Nearly two years later, what can I say. Best thing I have ever bought !!. We go away in it whenevere we can, here or aboard. An RV is just that, home from home. Going back to your questions of concern, ours is 30 ft long C class, not been turned away yet from anywhere, yes it is great not to wheel last nights few beers / wine away the next morning while going for another drum of fresh water, thats what an RV does. Two years running on tight spaced sites on the beach in south of france for three weeks it is empty half way though and on leaving, Thats the loo and showers where required. And also remember these are designed to be used full time. That means when it is snowing and very cold, how great is that !!. You will find us this year straight after christmas to the 3rd of Jan enjoyinying Yorkshire.

Good on you for thinking RV. When you have had one you won't go back. 28 - 30 ft I am sure your will find ok. If you are not used to that kind of vechile especially the overhang at the back why not either hire or go for lessons in a 7.5t 20ft box truck, money well spent.

It is not hard, if storage is a problem ask on here someone will tell you where to go with it.


Happy RV ing .........


Lampie


----------



## kijana (May 1, 2005)

I certainly endorse foggyparrot & lampies' comments. Our RV is 32 feet long and is easy to drive once you get uused to it.

We bought ours for fulltiming so looked long & hard at length, floorplans, etc. In the end we felt that 30 - 32 feet offered the best compromize between length and interior layout - particularly if you go for a slideout.
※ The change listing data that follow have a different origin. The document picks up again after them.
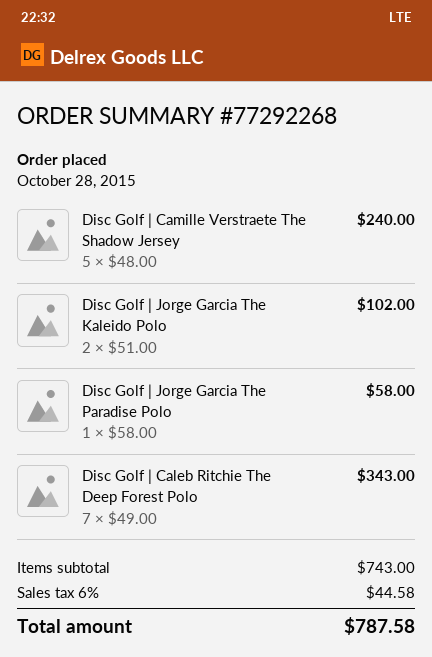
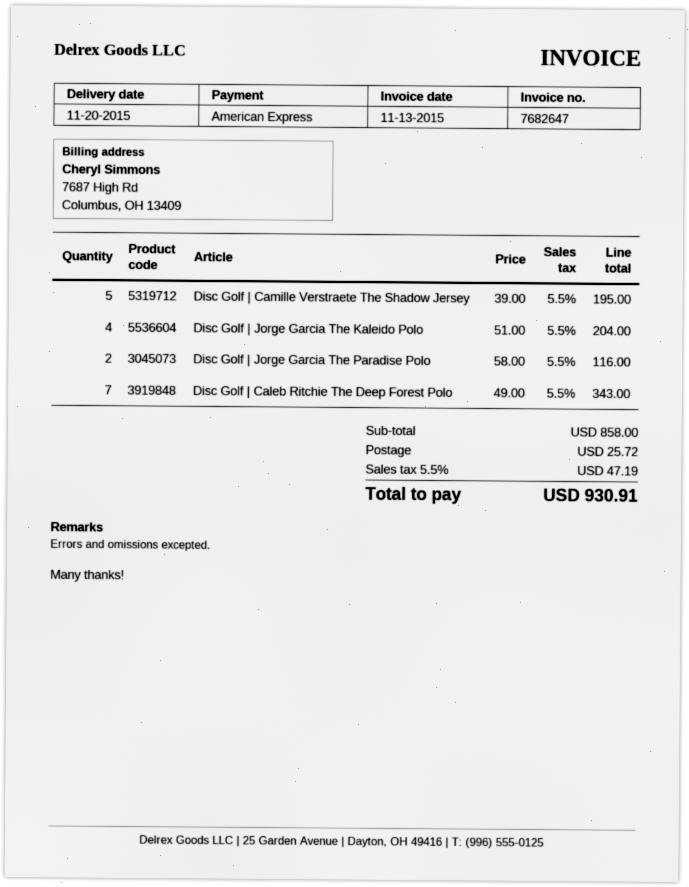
Disc Golf | Camille Verstraete The Shadow Jersey: 5 x 48.00 = 240.00 -> 5 x 39.00 = 195.00
Disc Golf | Jorge Garcia The Kaleido Polo: 2 x 51.00 = 102.00 -> 4 x 51.00 = 204.00
Disc Golf | Jorge Garcia The Paradise Polo: 1 x 58.00 = 58.00 -> 2 x 58.00 = 116.00
subtotal: 743.00 -> 858.00
shipping: none -> 25.72
tax: 6% = 44.58 -> 5.5% = 47.19
total: 787.58 -> 930.91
There are a few of points to bear in mind for anybody new to this site who is thinking of personal importing. 

Import duty and VAT will add 30% to the price you pay in the States, and shipping costs (which also carry duty & VAT) will add another £4000 or so.

Width is a VERY sensitive issue at present - a quick scan of this forum under the RV threads will reveal pages of input on this. Suffice it to say that very few American RV's will legitimately satisfy the 100.4" overall width requirement, irrespective of what any of the large UK dealers will tell you. You can take a chance on getting lucky if you feel brave enough, but you'll be in deep doo doo if you can't get it registered, because technically you can't export an unregistered vehicle. So your cheap RV becomes an incredibly expensive static caravan somewhere. . .
So do check (preferably with the manufacturer) what the width of your proposed RV is. I think all recent Winnies are built on a 102" floorplan, so they're out. Similarly with recent Damons. There are quite a few RV's built on 101" floorplans, but that leaves less than half an inch to play with, or 1/4" each side. And width is supposed to be everything bar the mirrors. So door handles, awnings, wheel arches, etc, will all be iin addition to the manufacturer's published width figure.

Lastly, licence. Remember your licence will only cover you up to 7.5 tons (or 3.5 if you're lucky to be young enough). So if you do persuade yourself you have to have the luxury of a slideout (which we did and don't regret for a moment), you will struggle to find any RV over 30 feet with a slideout with a gross vehicle weight (MAM) of less than 7.5 tonnes.

You will certainly have a far greater choice, and considerably less stress, if you buy seconhand and already registered in UK. That way you can effictively ignore the width issue, as it's already been approved (though bear in mind it is still in theory the driver who is responsible if his vehicle is oversize). And if you buy privately, you may find the price difference is not that great.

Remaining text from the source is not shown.